The Boulder-based company has multiple types of camps throughout Boulder County and beyond – half-day, whole-day, indoor camps and family adventures. In Longmont, the half-day Griffon Quests and whole-day Dragon Quests are offered.

On Tuesday, it was Day 2 of a Griffon Quest camp. Three groups, divided by age, were at various ends of the park, negotiating with traders, fighting off crabs and deciding whether to trust a captured pirate. All the groups were led by a quest leader, helping them through the various challenges and plot points.

“Our mission is to trade medicine and weapons for spices,” said Zachary Berkowitz, 10, explaining the group’s quest.

“Yesterday, when we got to a place, we found a prisoner pirate and are trying to decide what to do with him,” said Brielle White, 11, explaining the group’s current problem.

Brielle has been attending Renaissance Adventures for five summers.

“It’s awesome,” she said. “It’s different every year. It’s our own decisions; we decide what to do.”

The groups follow a loose script, acted out by their group leader, Smith said. But the children get to decide whether to take certain actions, and the children play rounds of “rock, paper, scissors” with Smith to determine if certain actions result favorably or not.

“Sometimes things go really poorly,” he said of the turns the script can take.

Smith, who has served as a quest leader for seven years, said the scripts are designed to teach kids different skills. There are physical challenges, combat challenges (sword fighting), moral challenges and logical challenges. On Tuesday morning, his group decided whether to release a prisoner or leave him to die, steal or barter for certain items, sword fight and solve a logic puzzle.

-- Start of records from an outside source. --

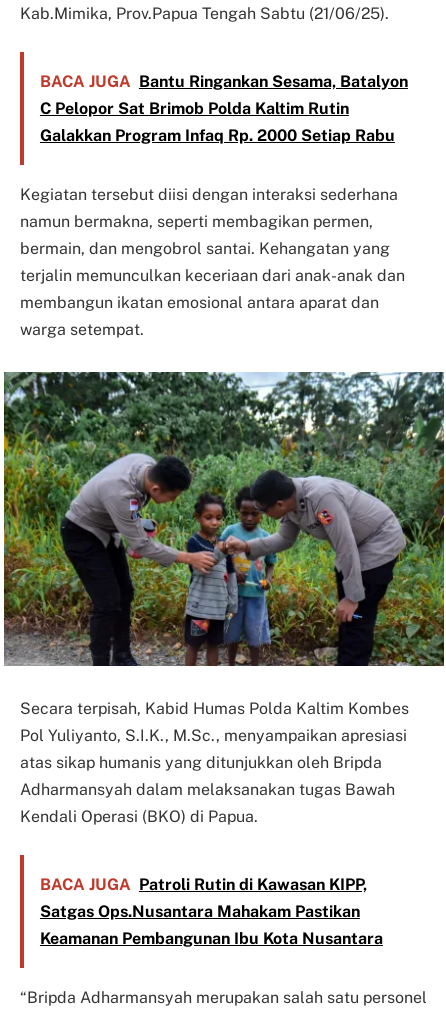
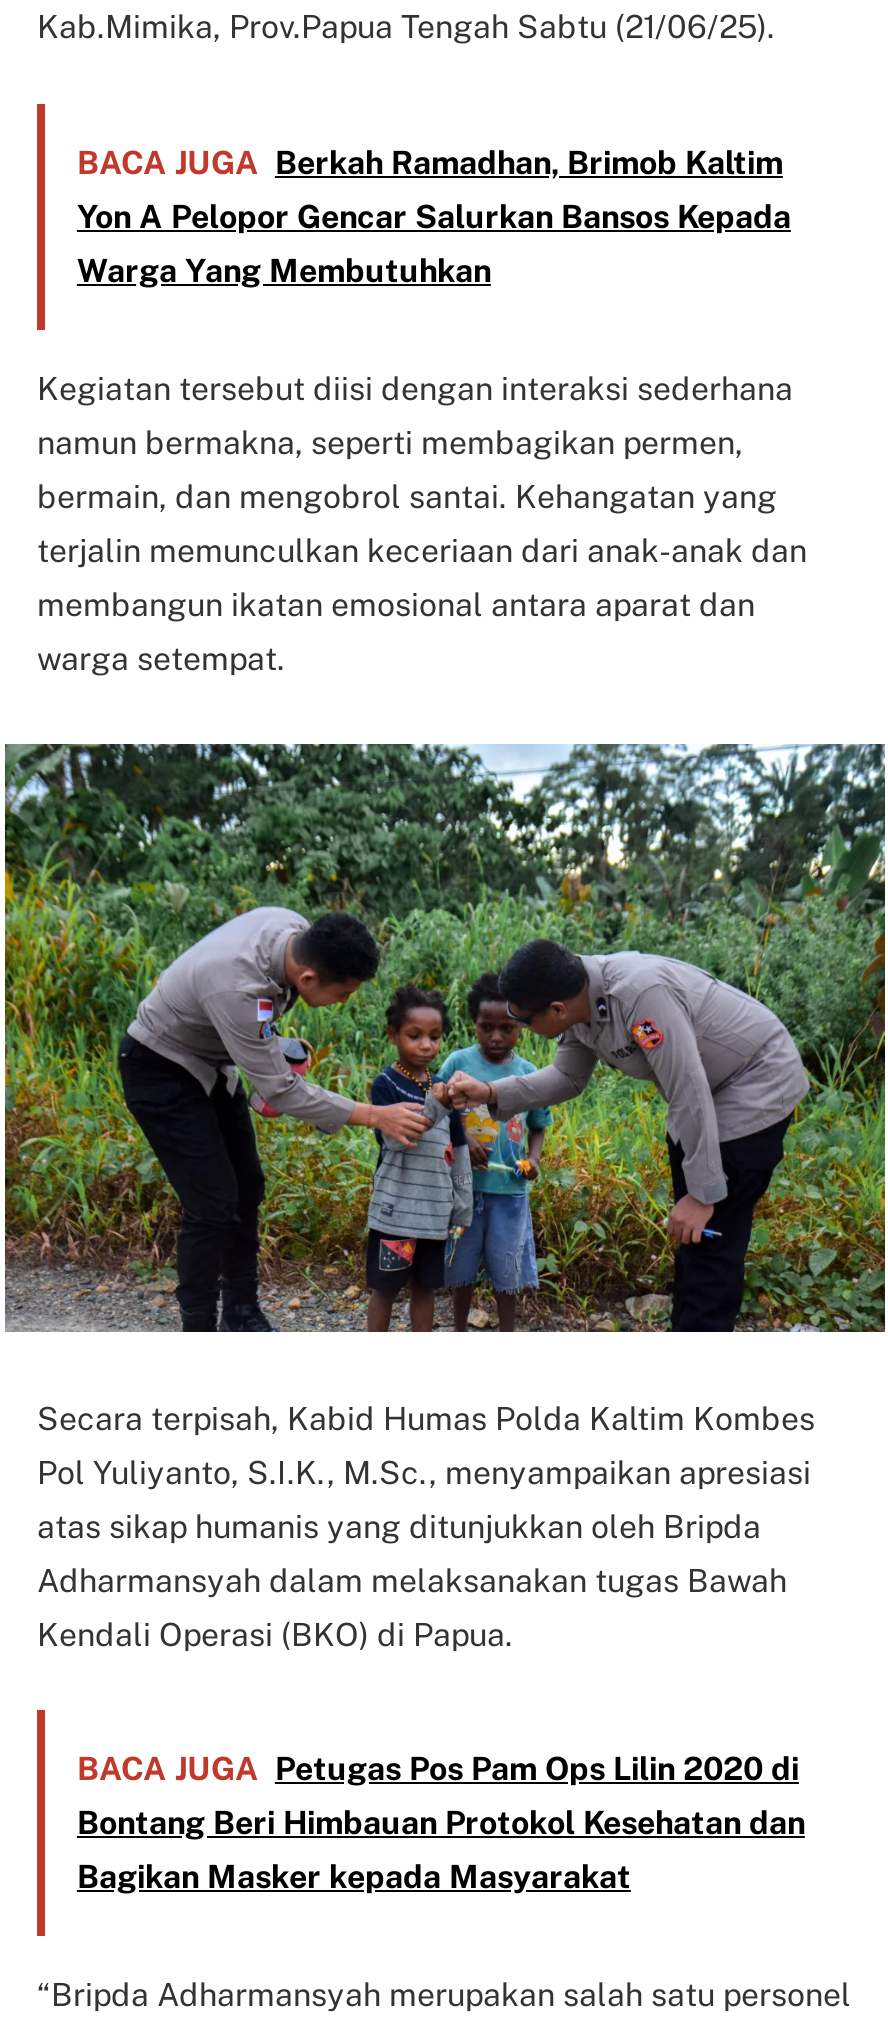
- BACA JUGA Bantu Ringankan Sesama, Batalyon
- C Pelopor Sat Brimob Polda Kaltim Rutin
- Galakkan Program Infaq Rp. 2000 Setiap Rabu
+ BACA JUGA Berkah Ramadhan, Brimob Kaltim
+ Yon A Pelopor Gencar Salurkan Bansos Kepada
+ Warga Yang Membutuhkan

- BACA JUGA Patroli Rutin di Kawasan KIPP,
- Satgas Ops.Nusantara Mahakam Pastikan
- Keamanan Pembangunan Ibu Kota Nusantara
+ BACA JUGA Petugas Pos Pam Ops Lilin 2020 di
+ Bontang Beri Himbauan Protokol Kesehatan dan
+ Bagikan Masker kepada Masyarakat
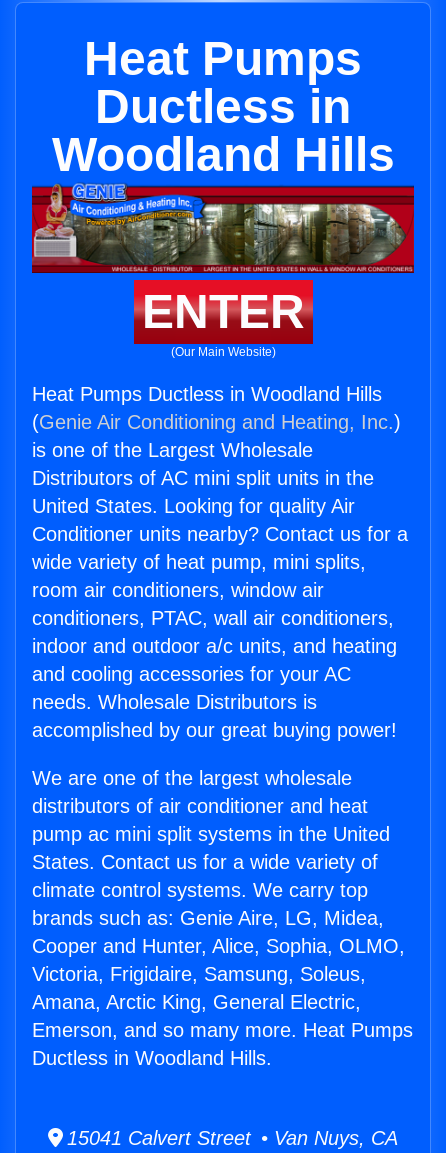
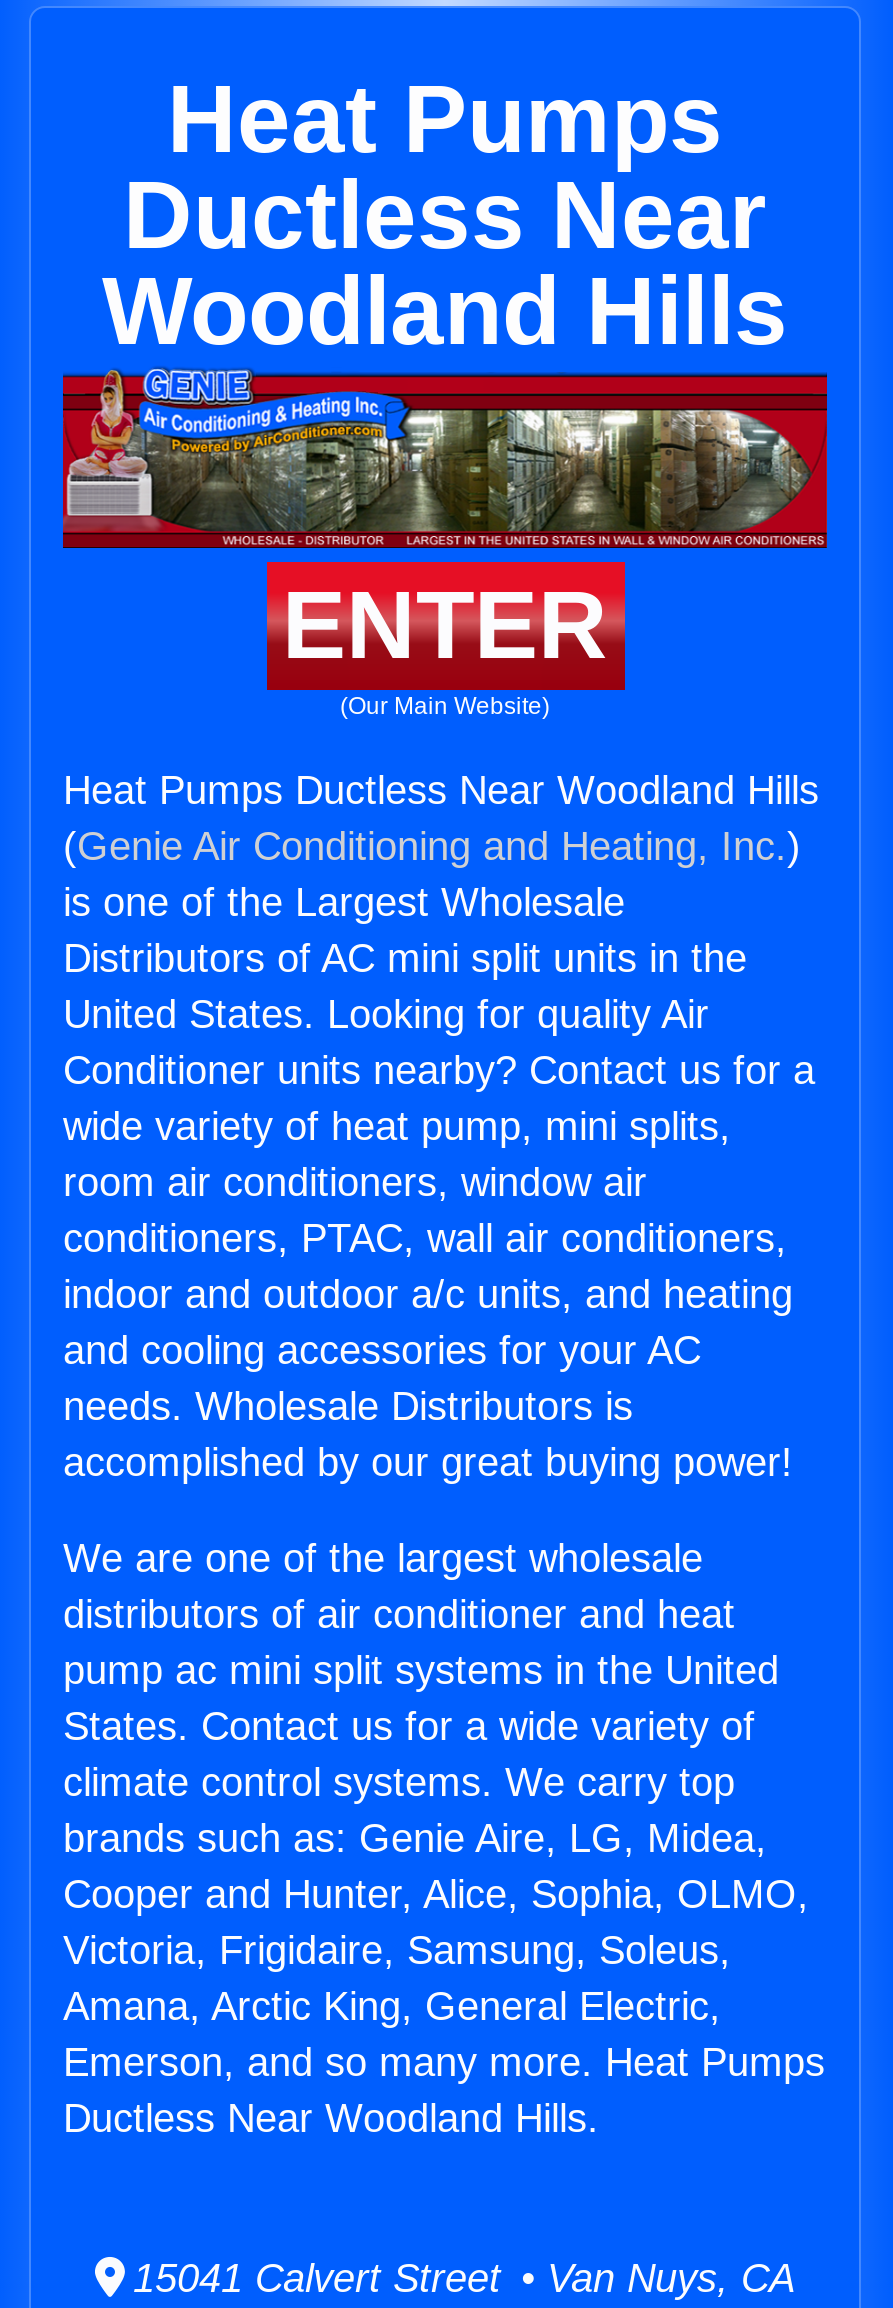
- Ductless in
+ Ductless Near

- Heat Pumps Ductless in Woodland Hills
+ Heat Pumps Ductless Near Woodland Hills

- Ductless in Woodland Hills.
+ Ductless Near Woodland Hills.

Aaron Pirnack, operations and publications director for Renaissance Adventures, said he’s created a lot of the scripts, but they are more templates than strict guidelines.

“The scripts themselves are just ideas and templates, and it’s the quest leaders that are the true storytellers,” Pirnack said. “They might improvise something totally different or use some of the encounters and challenges to inform things. The quest leaders need to empower the kids, so they may need to invent a lot of stuff.”

The camps have existed since 1995 and, according to the website, are designed to “develop self-esteem, team-building and creative problem-solving skills.”

According to Pirnack, the organization started as an educational after-school program and grew from there.

“I think once a kid comes to our camps, usually it’s one of their favorites,” he said. “They get empowered to play a character they craft themselves.”

Throughout the summer, the camp has three sites running at all times, and each site has anywhere from 12 to 18 groups, with each group consisting of about six kids. In addition to summer camps, the company has grown to host private events and birthdays, holiday quests (such as Halloween, Thanksgiving and winter break), quests for families, corporate events and more.

It has also expanded to offer programming throughout the greater Denver area and has a branch in Bellingham, Wash.

The quest leaders go through over 100 hours of training. Smith took three years off to work as a full-time massage therapist but decided to come back this summer. He said he loves the game and the kids.

“I love being outside with these creative individuals,” Smith said of his campers. “It’s fun to see how they solve problems. I try to create an atmosphere where all the kids can be heard.”